For each line below with the word "djamal", write out a copy.

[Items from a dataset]
-------
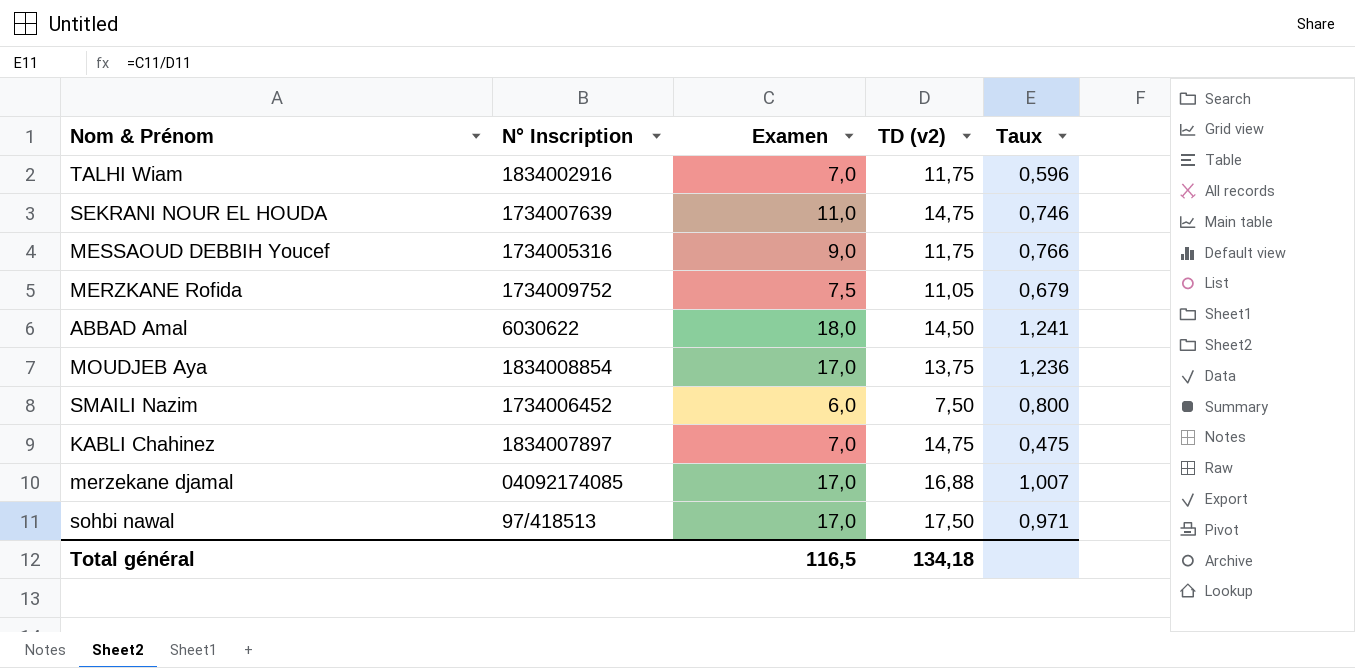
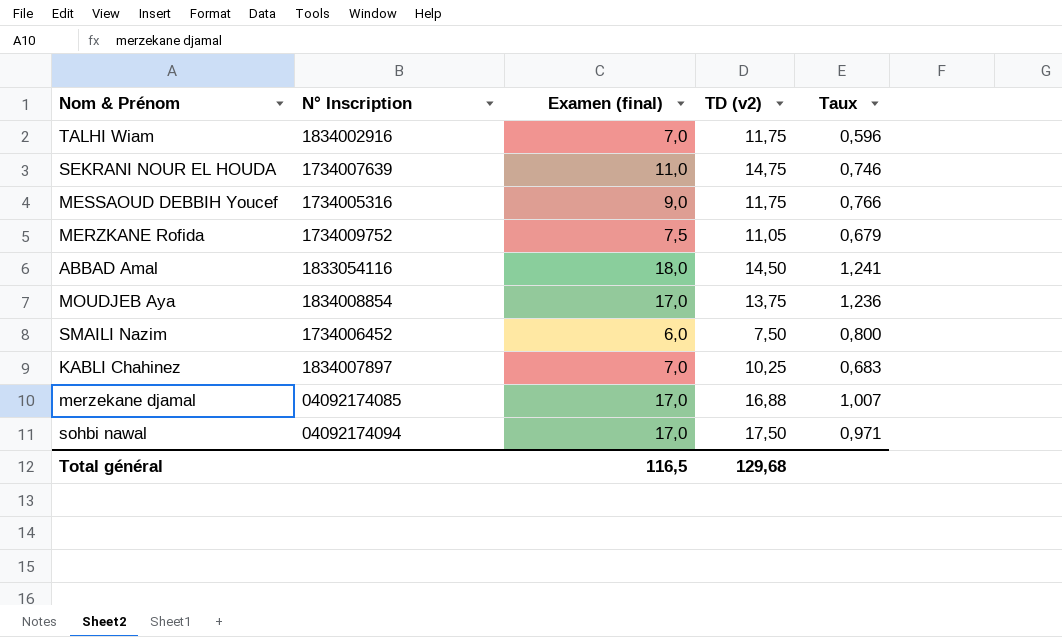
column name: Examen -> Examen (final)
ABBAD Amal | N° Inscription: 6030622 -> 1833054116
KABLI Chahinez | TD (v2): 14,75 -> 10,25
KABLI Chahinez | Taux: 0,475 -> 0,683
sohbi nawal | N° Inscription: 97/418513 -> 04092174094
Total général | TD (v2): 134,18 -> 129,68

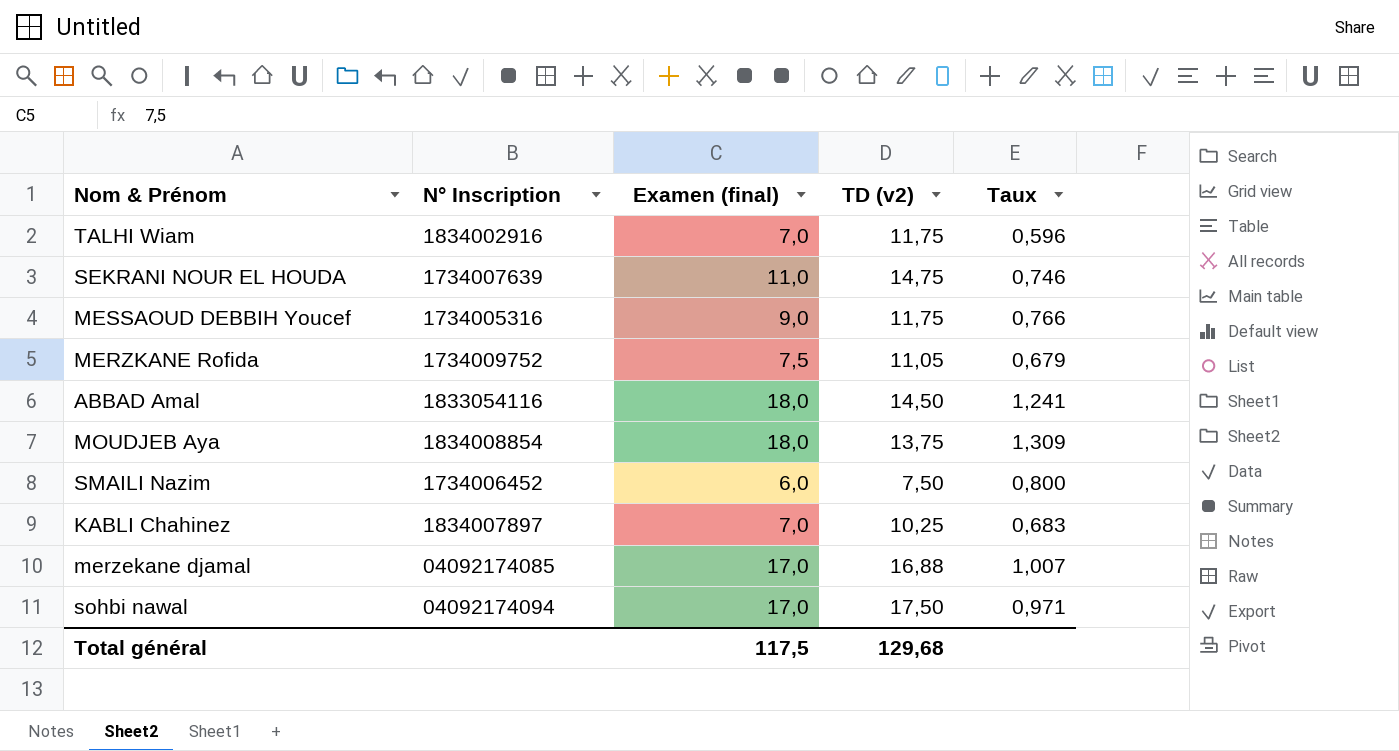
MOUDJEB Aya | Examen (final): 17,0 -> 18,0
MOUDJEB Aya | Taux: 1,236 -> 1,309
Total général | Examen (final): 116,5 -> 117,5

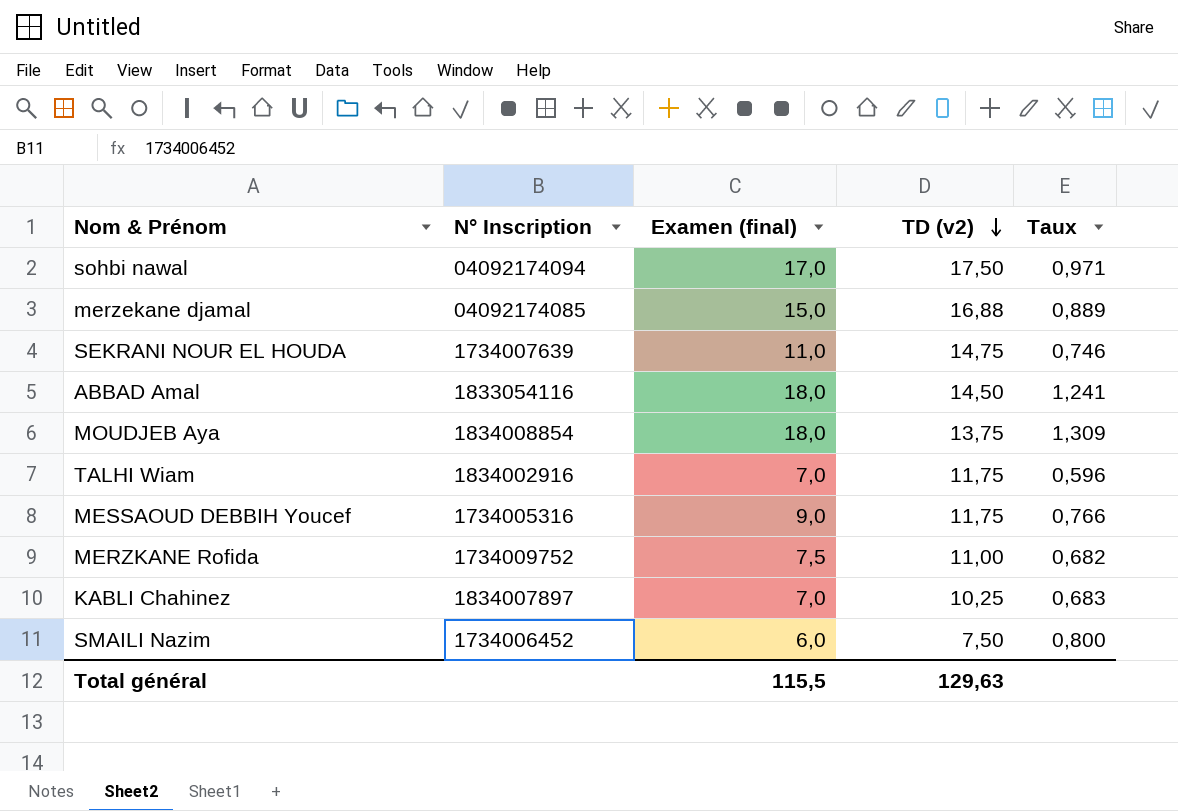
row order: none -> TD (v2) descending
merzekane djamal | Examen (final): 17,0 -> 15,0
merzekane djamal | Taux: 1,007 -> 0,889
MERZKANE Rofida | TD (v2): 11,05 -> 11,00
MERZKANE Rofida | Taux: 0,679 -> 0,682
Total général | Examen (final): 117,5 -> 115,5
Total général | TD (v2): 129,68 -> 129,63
-------
Written answer.
merzekane djamal | Examen (final): 17,0 -> 15,0
merzekane djamal | Taux: 1,007 -> 0,889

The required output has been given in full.